[WHAT TO DO]
When you reach a picture, skip it, and retype every line below exactly.
Segment Start: DATA
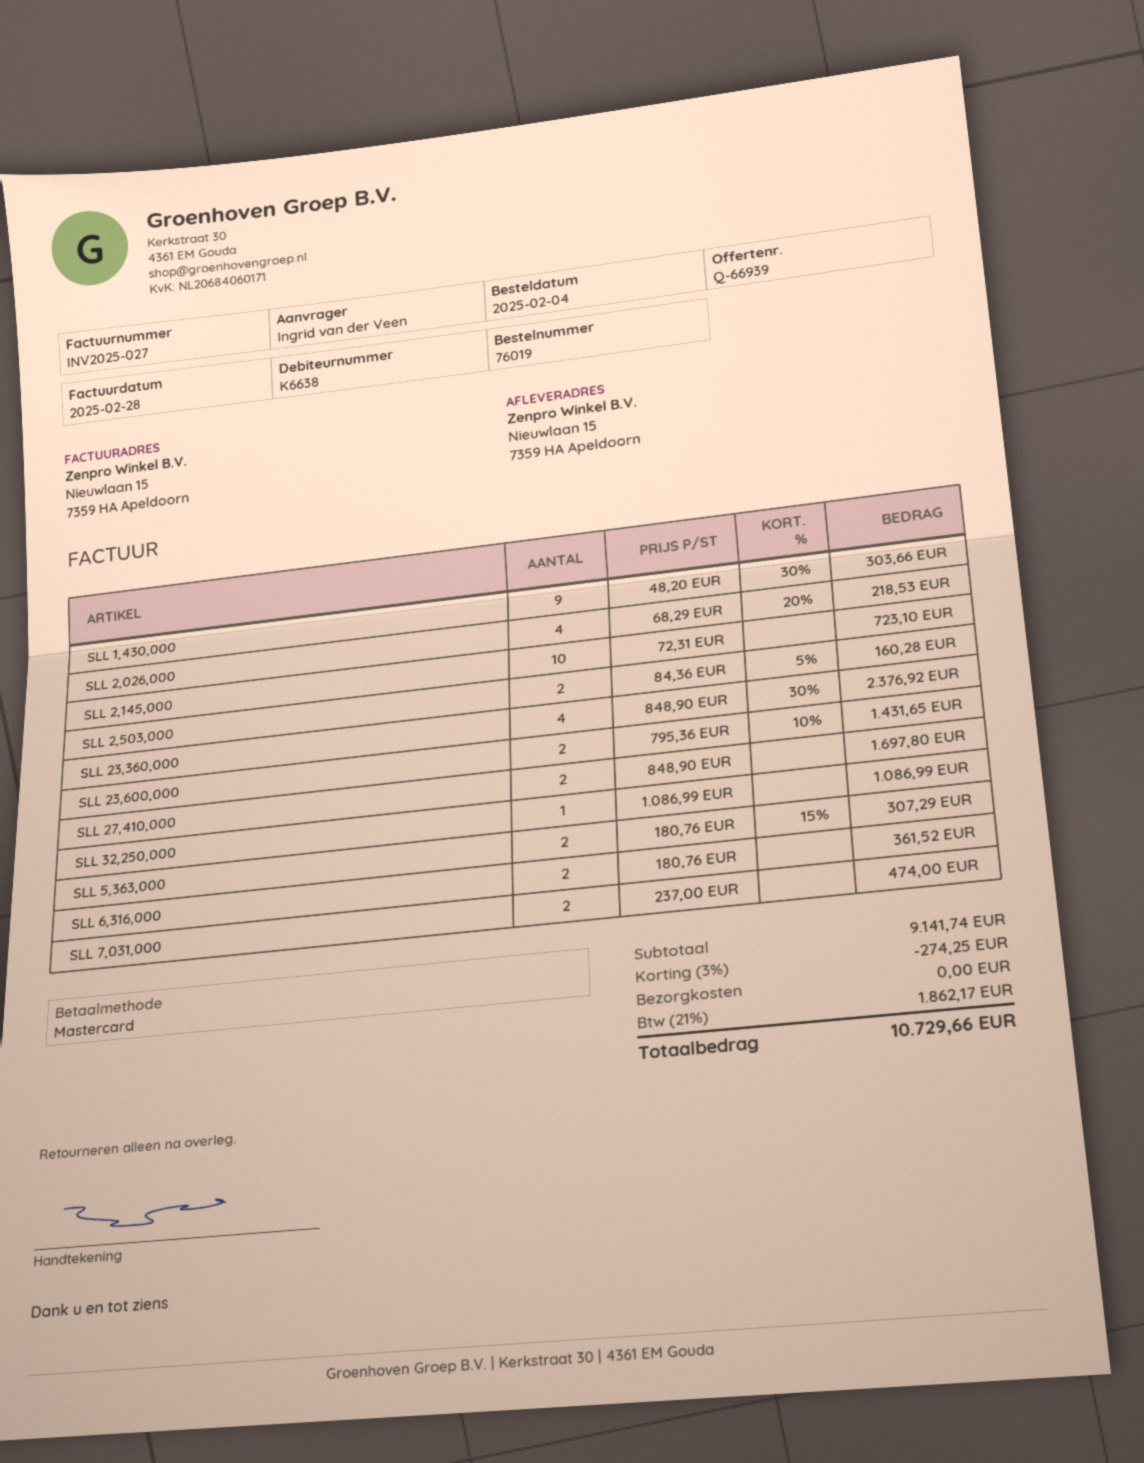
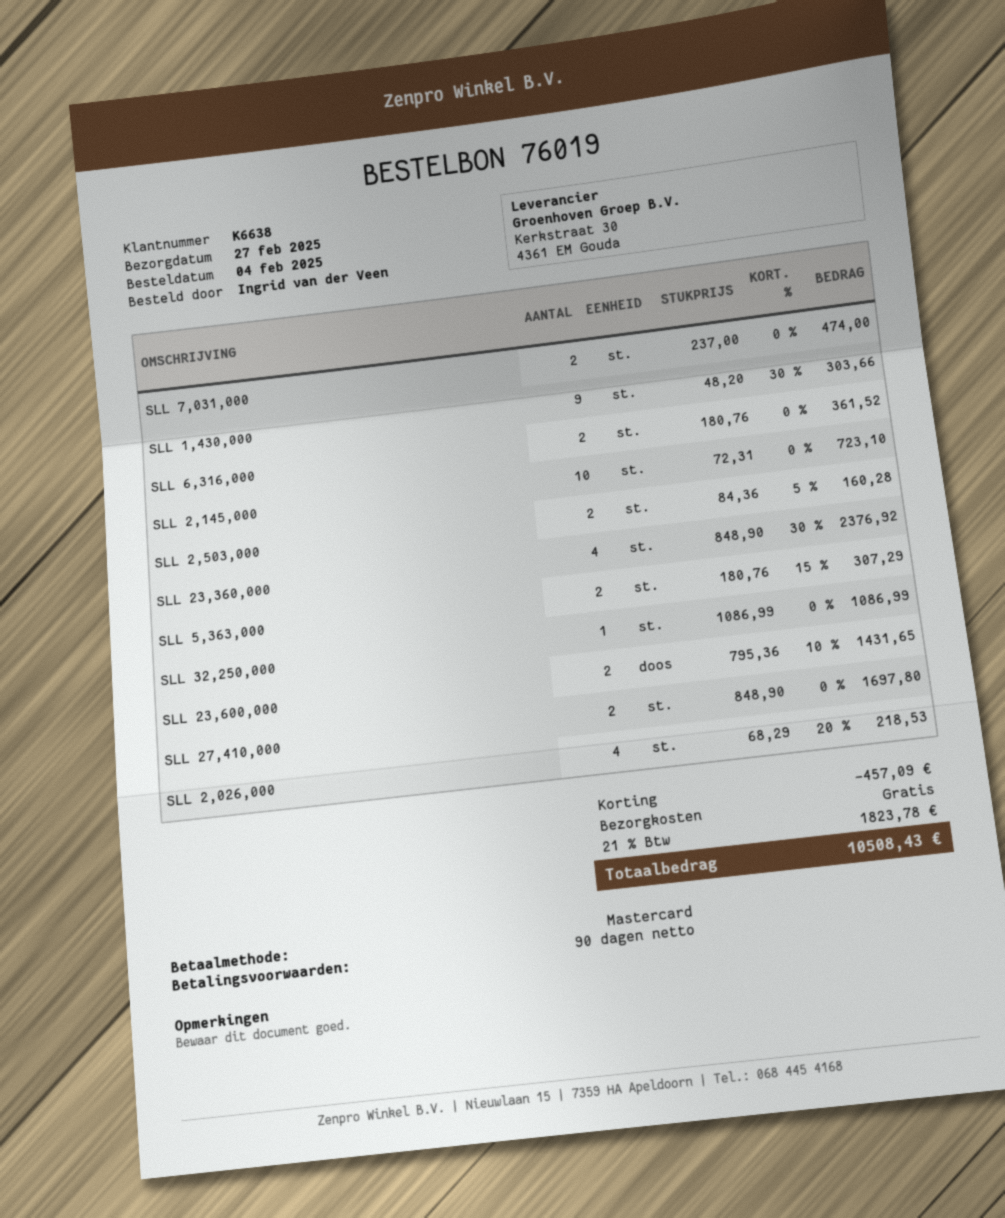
discount: 274.25 -> 457.09
tax: 21% = 1862.17 -> 21% = 1823.78
total: 10729.66 -> 10508.43

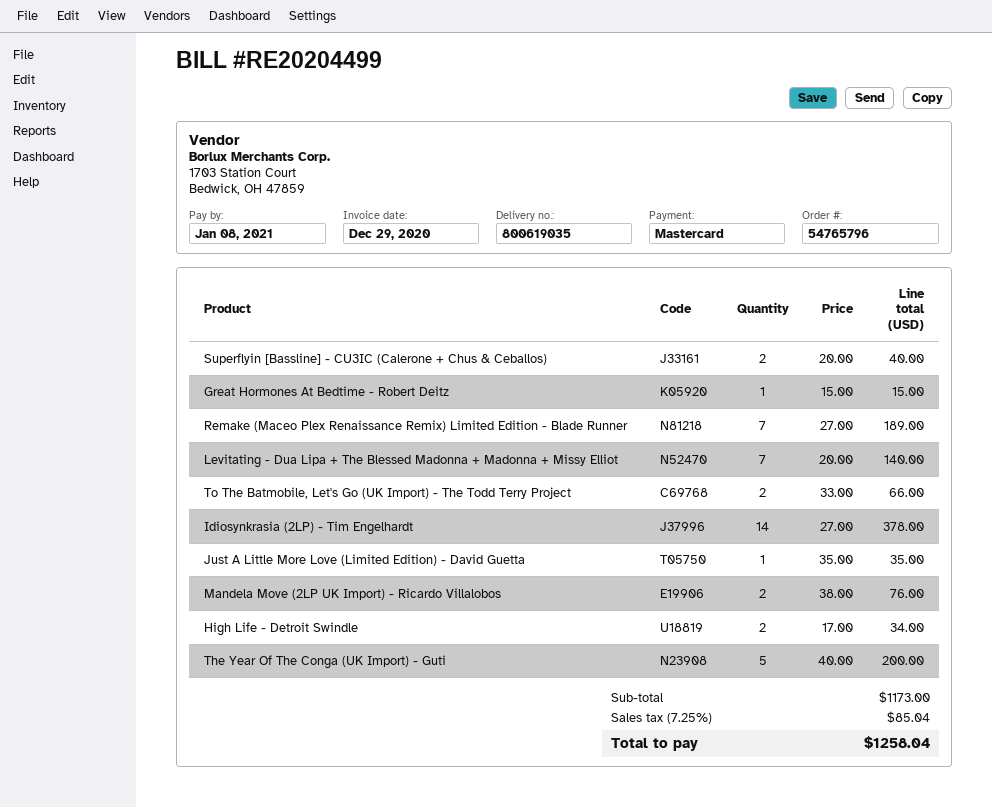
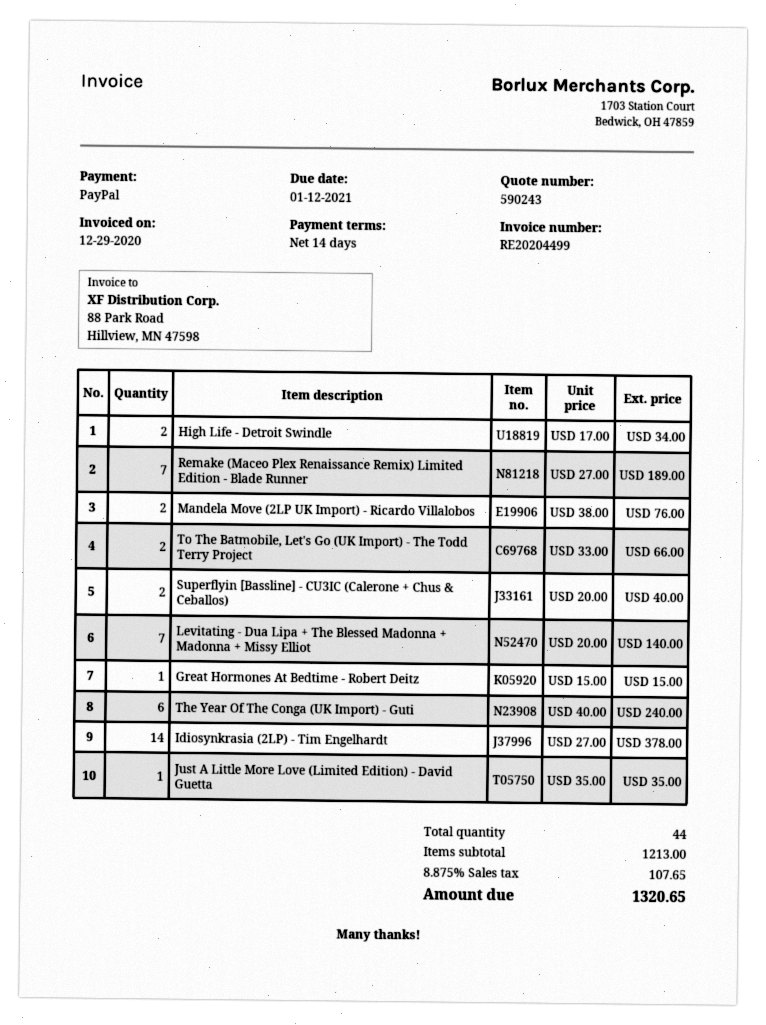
due date: 2021-01-08 -> 2021-01-12
payment method: Mastercard -> PayPal
The Year Of The Conga (UK Import) - Guti: 5 x 40.00 = 200.00 -> 6 x 40.00 = 240.00
subtotal: 1173.00 -> 1213.00
tax: 7.25% = 85.04 -> 8.875% = 107.65
total: 1258.04 -> 1320.65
Segment End: DATA
[SOLUTION]
discount: 274.25 -> 457.09
tax: 21% = 1862.17 -> 21% = 1823.78
total: 10729.66 -> 10508.43

due date: 2021-01-08 -> 2021-01-12
payment method: Mastercard -> PayPal
The Year Of The Conga (UK Import) - Guti: 5 x 40.00 = 200.00 -> 6 x 40.00 = 240.00
subtotal: 1173.00 -> 1213.00
tax: 7.25% = 85.04 -> 8.875% = 107.65
total: 1258.04 -> 1320.65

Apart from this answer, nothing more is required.